De acuerdo con la evaluación militar israelí, Hezbolá buscaba lanzar al menos 100 cohetes. Sin embargo, terminó reuniendo unos 40 cohetes de corto alcance, varios misiles y cinco drones.
Según las FDI, la mayoría de los cohetes fue interceptada, cayó en zonas despobladas o no alcanzó su objetivo y terminó impactando en territorio libanés. Uno de los proyectiles golpeó una vivienda en Karmiel, en el norte de Israel, y causó daños materiales. El Ejército también aseguró que los cinco drones fueron derribados.
La Fuerza Aérea israelí atacó lanzadores de cohetes, equipos de disparo y centros de mando de Hezbolá antes y durante el bombardeo, con la intención de desarticularlo. El Ejército afirmó que varios lanzadores fueron destruidos antes de entrar en acción y que al menos otros 10 fueron alcanzados después.
En los últimos días, Hezbolá ha disparado un promedio de unos 150 cohetes diarios, de acuerdo con las FDI, que interpretan que el grupo intenta escalar de forma periódica mediante ofensivas más intensas como la prevista para la noche anterior.
El Ejército israelí indicó que cerca de dos tercios de los lanzamientos diarios han estado dirigidos contra tropas desplegadas en el sur de Líbano y en la zona fronteriza. El tercio restante, añadió, ha tenido como blanco territorio israelí.
Las FDI estiman que Hezbolá aún conserva miles de cohetes de corto alcance, con capacidad de llegar hasta 40 kilómetros, además de cientos de proyectiles de mayor alcance. No obstante, señalan que buena parte de ese arsenal se encuentra ahora más al norte dentro del sur de Líbano, incluso por encima del río Litani. Eso limita el uso de los cohetes de corto alcance a ataques contra fuerzas israelíes en suelo libanés o contra comunidades de Galilea, y reduce su alcance hacia ciudades del interior de Israel.
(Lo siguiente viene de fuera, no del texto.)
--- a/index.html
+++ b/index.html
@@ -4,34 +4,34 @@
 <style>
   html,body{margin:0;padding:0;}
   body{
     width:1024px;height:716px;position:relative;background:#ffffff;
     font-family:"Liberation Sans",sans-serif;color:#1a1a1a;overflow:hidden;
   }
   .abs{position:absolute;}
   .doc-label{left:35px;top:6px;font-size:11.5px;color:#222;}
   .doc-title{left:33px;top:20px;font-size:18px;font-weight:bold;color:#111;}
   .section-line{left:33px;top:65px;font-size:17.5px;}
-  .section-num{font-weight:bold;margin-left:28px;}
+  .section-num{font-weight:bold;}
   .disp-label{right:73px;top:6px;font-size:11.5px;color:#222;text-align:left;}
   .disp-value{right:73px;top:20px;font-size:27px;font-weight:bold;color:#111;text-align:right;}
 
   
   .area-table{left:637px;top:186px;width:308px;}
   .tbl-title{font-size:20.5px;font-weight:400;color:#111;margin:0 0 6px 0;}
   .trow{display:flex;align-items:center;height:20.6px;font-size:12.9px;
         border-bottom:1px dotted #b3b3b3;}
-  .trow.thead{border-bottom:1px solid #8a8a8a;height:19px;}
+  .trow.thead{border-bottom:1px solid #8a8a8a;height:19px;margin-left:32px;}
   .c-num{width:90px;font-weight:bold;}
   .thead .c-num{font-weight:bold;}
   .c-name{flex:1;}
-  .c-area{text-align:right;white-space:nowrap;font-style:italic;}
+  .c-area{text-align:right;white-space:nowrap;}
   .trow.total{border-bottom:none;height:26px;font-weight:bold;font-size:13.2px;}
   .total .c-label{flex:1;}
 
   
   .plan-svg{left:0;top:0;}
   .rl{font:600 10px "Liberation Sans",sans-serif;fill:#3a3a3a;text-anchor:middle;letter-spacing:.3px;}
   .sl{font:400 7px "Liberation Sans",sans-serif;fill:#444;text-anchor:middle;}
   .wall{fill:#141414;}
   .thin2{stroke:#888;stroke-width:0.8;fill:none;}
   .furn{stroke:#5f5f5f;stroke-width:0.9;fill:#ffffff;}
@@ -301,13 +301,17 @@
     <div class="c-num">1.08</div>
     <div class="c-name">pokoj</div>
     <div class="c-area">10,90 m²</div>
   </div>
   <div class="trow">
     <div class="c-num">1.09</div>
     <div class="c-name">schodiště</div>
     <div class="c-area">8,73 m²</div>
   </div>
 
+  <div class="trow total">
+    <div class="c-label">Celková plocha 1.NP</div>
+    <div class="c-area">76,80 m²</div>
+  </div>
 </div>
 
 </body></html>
La evaluación militar también sostiene que Hezbolá ha descentralizado su despliegue de cohetes y ahora utiliza lanzadores con menos tubos repartidos en más puntos. Esa estrategia, según Israel, complica su localización y destrucción, pero también reduce la cantidad de proyectiles que puede disparar de manera simultánea.
Tras el aluvión de anoche, las FDI intensificaron sus ataques en distintos puntos de Líbano, incluida la ciudad costera de Tiro, a la que describen como un “centro de gravedad” de Hezbolá. El área ya había sido evacuada en parte y el Ejército emitió una nueva advertencia antes de bombardear.
Israel también atacó gasolineras en Líbano que, según afirmó, pertenecen a Hezbolá. Las FDI dijeron que esas operaciones afectan los ingresos del grupo y su capacidad de movilidad.
En paralelo, mientras sigue la ofensiva terrestre israelí en el sur de Líbano, el Ejército calcula que menos de 1.000 integrantes de la fuerza de élite Radwan cruzaron el río Litani para enfrentarse a las tropas israelíes.
Hasta ahora, las FDI aseguran haber matado al menos a 200 combatientes de Radwan. Según el Ejército, estos operan en pequeñas células desplegadas en casi todas las aldeas del sur de Líbano y, en la mayoría de los casos, se repliegan después de entrar en contacto con las fuerzas israelíes.